Además de convertir las estructuras socioeconómicas del país en una zona de obras, ha reducido en 120.000 el número de funcionarios, suprimido el impuesto de la vivienda para un 80% de hogares, aumentado la fiscalidad a los jubilados, rebajado el impuesto de sociedades del 33% al 25% y sustituido el impuesto sobre la fortuna por el de la renta inmobiliaria. También ha hecho los deberes que le impone Bruselas. Ha recortado el gasto público en 60.000 millones de euros y situado el déficit por debajo del 3%. El inicio de su mandato se ha beneficiado del ciclo expansionista mundial y de la recuperación de la economía europea, pero los franceses de a pie siguen sin notar la bonanza en sus bolsillos.

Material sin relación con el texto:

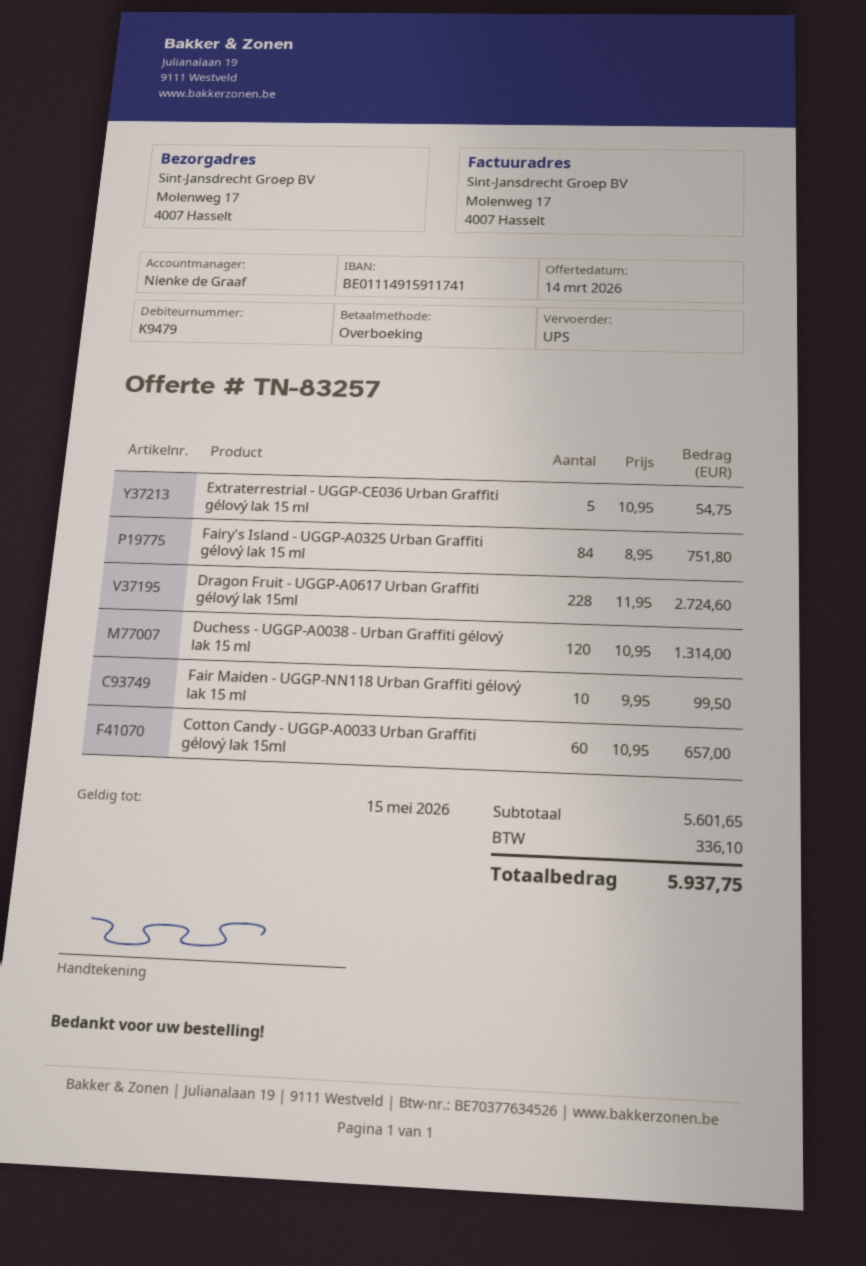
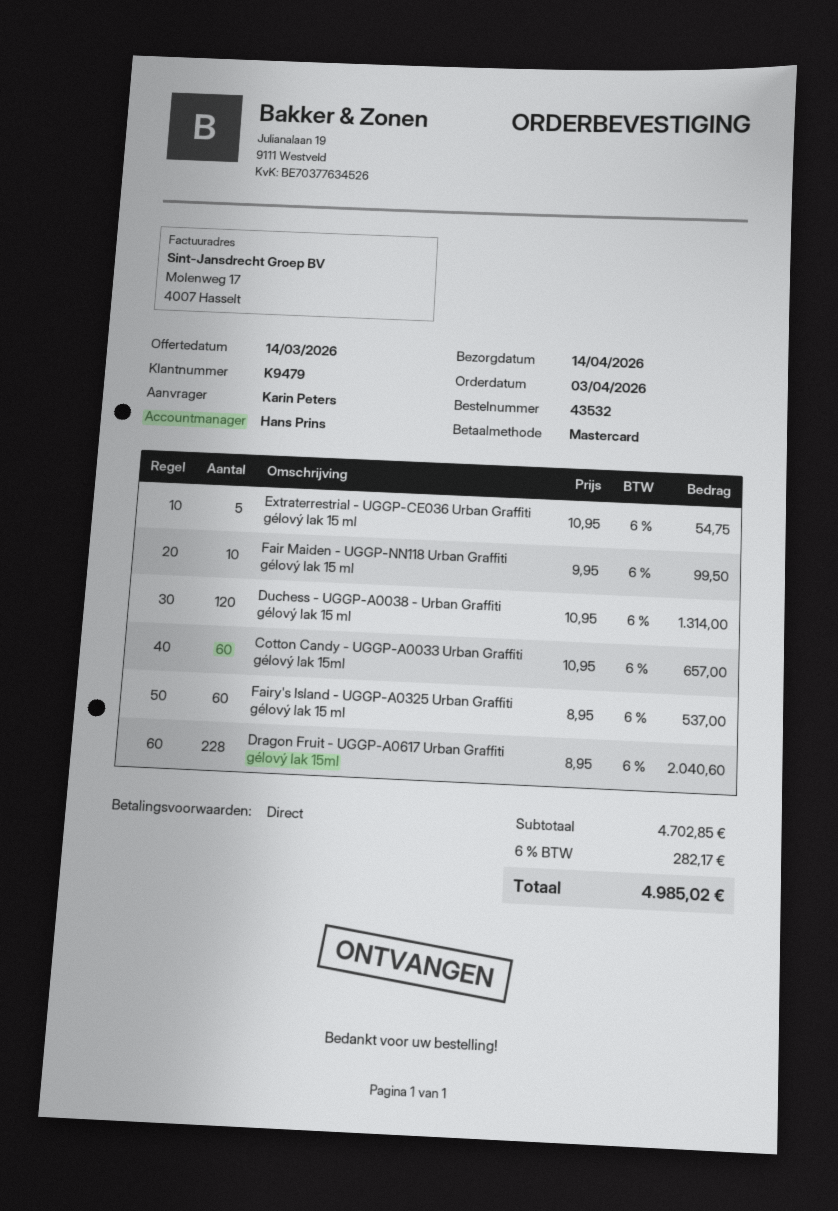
sales rep: Nienke de Graaf -> Hans Prins
payment method: bank transfer -> Mastercard
Fairy's Island - UGGP-A0325 Urban Graffiti gélový lak 15 ml: 84 x 8.95 = 751.80 -> 60 x 8.95 = 537.00
Dragon Fruit - UGGP-A0617 Urban Graffiti gélový lak 15ml: 228 x 11.95 = 2724.60 -> 228 x 8.95 = 2040.60
subtotal: 5601.65 -> 4702.85
tax: 336.10 -> 282.17
total: 5937.75 -> 4985.02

Realismo diplomático / El aspecto más convincente de Macron es su política internacional, aunque su voluntarismo ha cosechado de momento un magro resultado. Con una diplomacia realista, franca e imaginativa ha logrado situar de nuevo a Francia en el centro del tablero mundial del que la había borrado su predecesor. Al intentar transformar una Europa en crisis o hacer de Francia el garante de la lucha contra el cambio climático, quiere encarnar la grandeur francesa frente a las grandes potencias. Por eso recurre a escenarios de alto voltaje simbólico como Versalles, donde recibió a Vladimir Putin, o los Campos Elíseos, sentando en la tribuna de invitados a Donald Trump durante el desfile militar del 14 de julio.

Las debilidades del presidente se someterán a prueba en las próximas citas electorales, las europeas y las municipales, que pueden catalizar el descontento de los sectores damnificados por su liberalismo reformador. Sin olvidar, como sostiene el politólogo Vincent Martigny, que «la relación de los franceses con sus presidentes es una historia de amor que siempre acaba mal». En el caso de Macron la cuestión no es saber si llegará el divorcio sino «cuándo se producirá».